Liability insurance confuses a lot of people, even though it’s an essential aspect of having a house, car, motorcycle or boat that you own, rent or lease. Basically, it’s that part of your insurance coverage that kicks in when anyone listed on the policy, including your dog, is at fault for accidentally injuring someone else or their property.
Sometimes, the potential settlement or judgment associated with a third-party liability claim on your homeowners insurance, renters insurance or car or boat insurance can exceed your coverage limits, at which point you can be held personally liable for the amount over your primary limits. That’s why it’s good to know about umbrella policies, which protect your personal assets in case of liability lawsuits.
Key Things to Know about an Umbrella Policy
Umbrella insurance is a separate policy that you can buy in order to supplement and broaden the liability coverage you already have through your home, car, motorcycle or boat insurance. Its primary purpose is to protect you from a financially devastating claim that exceeds your standard coverage. Here are the key things to know about how it works and who might need it:
Prerequisites for an umbrella policy: You must have at least one underlying insurance policy, such as homeowners or car insurance, typically with the maximum amount of available liability limits, in order to get an umbrella policy. In the event of a claim, the underlying policy pays first. After it’s exhausted, your umbrella policy kicks in up to its limit and within its scope.
Umbrella policy coverage amounts: In general, personal umbrella policies are available in $1,000,000 increments.
Typical coverage inclusions: Umbrella insurance policies can vary, but in most cases, they help cover the cost of the following when you’re deemed to have caused the accident or incident in question:
- Medical treatment for others’ bodily injury, sickness or disease sustained at the time of the accident or as a result of it, as well as potential future care
- Lost wages from the time of the accident to settlement, as well as potential future earnings
- Pain and suffering, as well as mental anguish
- Funeral in the event of a fatality
- Property damage sustained by others
- Others’ personal injury caused by things like slander, libel and defamation of character
- Defense attorney fees and expenses
- Injury to a tenant or damage to their property if you’re their landlord
Typical coverage exclusions: The following things are generally not covered by an umbrella policy:
- Your own injuries, which would be covered by your health insurance
- Damage to your property, which can be paid by different coverages on your primary policy, such as the collision coverage in your auto policy.
- Injury or damage sustained by others as a result of your business, in which case your business policies would be primary
- Injury or damage sustained as a result of intentional or criminal activity
- Financial injury as a result of a breached contract on your part
Umbrella policy candidates: Given its purpose, anybody can benefit from having an umbrella policy, however, there are several situations where it’s especially beneficial. These include the following:
- The value of your personal assets exceeds the liability limits on your insurance policies.

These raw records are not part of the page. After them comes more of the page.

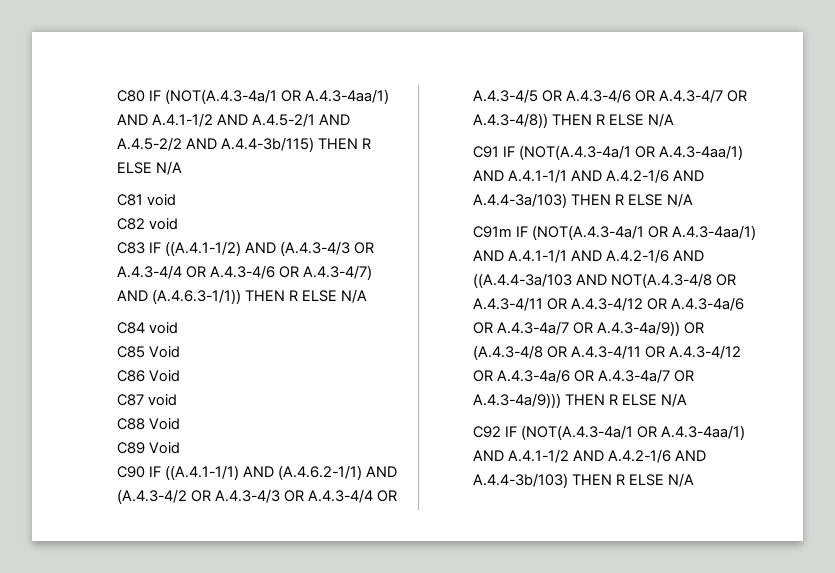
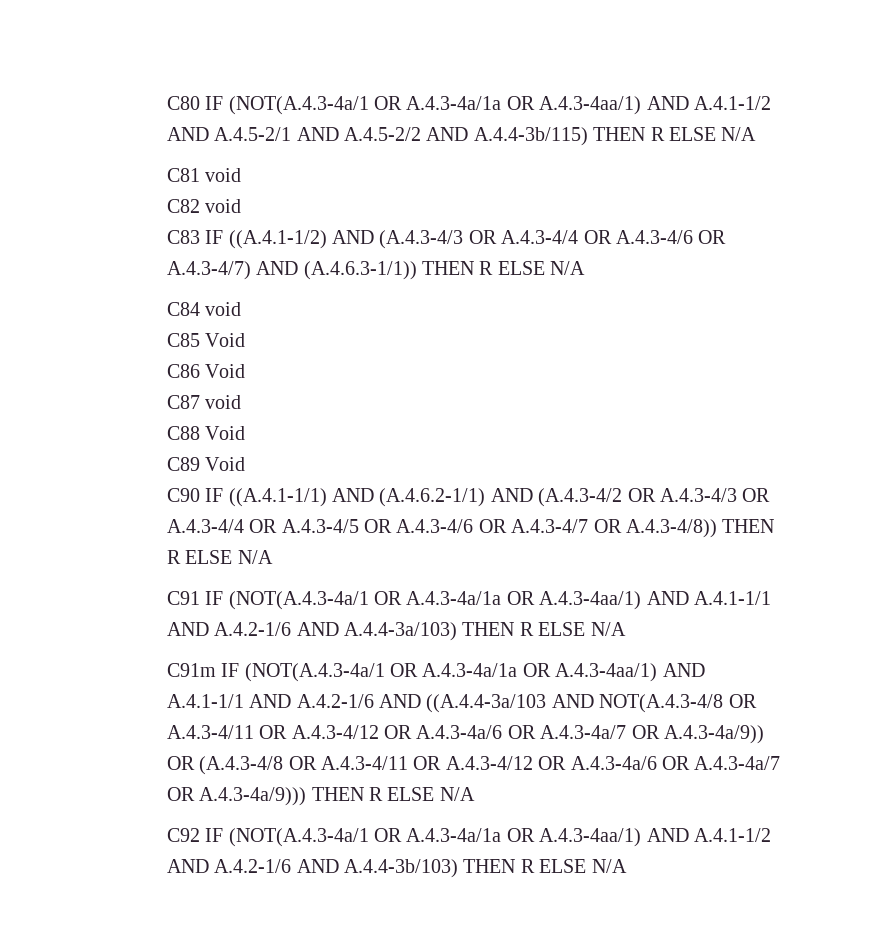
- C80 IF (NOT(A.4.3-4a/1 OR A.4.3-4aa/1) AND A.4.1-1/2 AND A.4.5-2/1 AND A.4.5-2/2 AND A.4.4-3b/115) THEN R ELSE N/A
+ C80 IF (NOT(A.4.3-4a/1 OR A.4.3-4a/1a OR A.4.3-4aa/1) AND A.4.1-1/2 AND A.4.5-2/1 AND A.4.5-2/2 AND A.4.4-3b/115) THEN R ELSE N/A
- C91 IF (NOT(A.4.3-4a/1 OR A.4.3-4aa/1) AND A.4.1-1/1 AND A.4.2-1/6 AND A.4.4-3a/103) THEN R ELSE N/A
+ C91 IF (NOT(A.4.3-4a/1 OR A.4.3-4a/1a OR A.4.3-4aa/1) AND A.4.1-1/1 AND A.4.2-1/6 AND A.4.4-3a/103) THEN R ELSE N/A
- C91m IF (NOT(A.4.3-4a/1 OR A.4.3-4aa/1) AND A.4.1-1/1 AND A.4.2-1/6 AND ((A.4.4-3a/103 AND NOT(A.4.3-4/8 OR A.4.3-4/11 OR A.4.3-4/12 OR A.4.3-4a/6 OR A.4.3-4a/7 OR A.4.3-4a/9)) OR (A.4.3-4/8 OR A.4.3-4/11 OR A.4.3-4/12 OR A.4.3-4a/6 OR A.4.3-4a/7 OR A.4.3-4a/9))) THEN R ELSE N/A
+ C91m IF (NOT(A.4.3-4a/1 OR A.4.3-4a/1a OR A.4.3-4aa/1) AND A.4.1-1/1 AND A.4.2-1/6 AND ((A.4.4-3a/103 AND NOT(A.4.3-4/8 OR A.4.3-4/11 OR A.4.3-4/12 OR A.4.3-4a/6 OR A.4.3-4a/7 OR A.4.3-4a/9)) OR (A.4.3-4/8 OR A.4.3-4/11 OR A.4.3-4/12 OR A.4.3-4a/6 OR A.4.3-4a/7 OR A.4.3-4a/9))) THEN R ELSE N/A
- C92 IF (NOT(A.4.3-4a/1 OR A.4.3-4aa/1) AND A.4.1-1/2 AND A.4.2-1/6 AND A.4.4-3b/103) THEN R ELSE N/A
+ C92 IF (NOT(A.4.3-4a/1 OR A.4.3-4a/1a OR A.4.3-4aa/1) AND A.4.1-1/2 AND A.4.2-1/6 AND A.4.4-3b/103) THEN R ELSE N/A

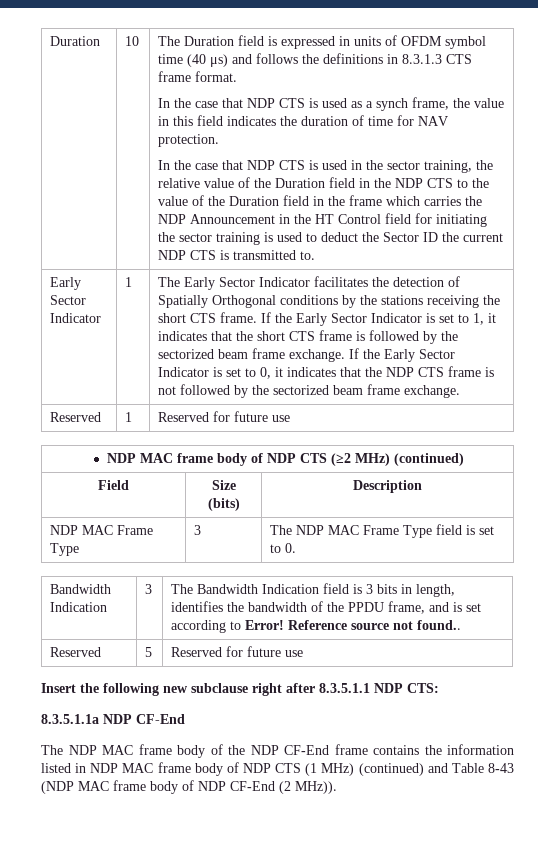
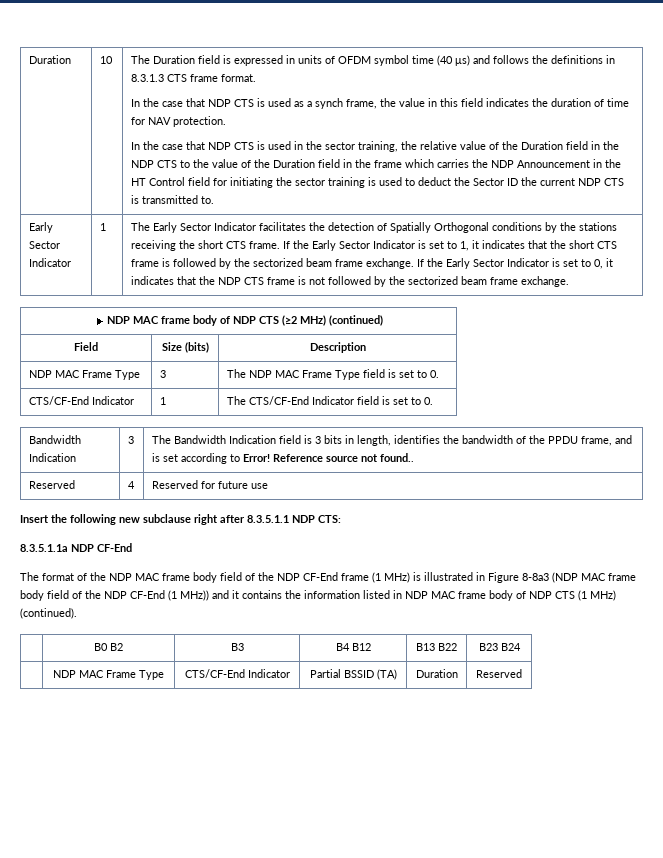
- Reserved | 1 | Reserved for future use
+ CTS/CF-End Indicator | 1 | The CTS/CF-End Indicator field is set to 0.
- Reserved | 5 | Reserved for future use
+ Reserved | 4 | Reserved for future use
- The NDP MAC frame body of the NDP CF-End frame contains the information listed in NDP MAC frame body of NDP CTS (1 MHz) (continued) and Table 8-43 (NDP MAC frame body of NDP CF-End (2 MHz)).
+ The format of the NDP MAC frame body field of the NDP CF-End frame (1 MHz) is illustrated in Figure 8-8a3 (NDP MAC frame body field of the NDP CF-End (1 MHz)) and it contains the information listed in NDP MAC frame body of NDP CTS (1 MHz) (continued).
+ | B0 B2 | B3 | B4 B12 | B13 B22 | B23 B24
+ | NDP MAC Frame Type | CTS/CF-End Indicator | Partial BSSID (TA) | Duration | Reserved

- You have a high net worth that others could go after with a liability lawsuit.
- Your home includes high-risk features, such as a pool, trampoline or dog.
- You rent out investment property as a landlord.
- You volunteer your time to coach youth sports, help out charities or serve on a nonprofit board.
- You engage in activities that pose a high risk of injury to others, such as hunting.
- You post a lot of reviews of others’ products or businesses.
Real-World Examples Where Umbrella Policies Protect
Now that you know what an umbrella policy is, let’s look at how it protects a policyholder.
A teenager accidentally veers into oncoming traffic, hits a brand-new, fully loaded Cadillac Escalade worth $100,000 and severely injures the driver, who makes $350,000 a year. Because it slammed into a tree, the Escalade’s past the point of repair and the driver needs multiple surgeries for the injuries sustained, making him unable to work for at least a year or more. In this situation, the cost of the totaled car along with its driver’s medical bills, lost wages and pain and suffering claims could easily exceed $1,000,000, well beyond the teen’s parents’ auto policy liability limits, despite having the maximum.
Even a routine day of fun with friends by a policyholder’s swimming pool can turn into a financial nightmare if someone is seriously injured. According to the CDC, more than 40% of those involved in nonfatal drownings treated in the ER require further hospitalization or care, which could turn into a multi-million dollar claim if the injured person requires long-term care due to brain damage.
In these examples, the policyholder’s underlying circumstances (a teenage driver and a swimming pool) put them at higher risk for a claim that exceeds their primary limits, but with an umbrella policy in place, their personal assets would be better protected from a large lawsuit.
Your insurance agent or provider can help you determine if your particular circumstances warrant the added protection of an umbrella policy.
Editor’s note: Quorum is not affiliated with any of the companies mentioned in this article and derives no benefit from these businesses for placement in this article.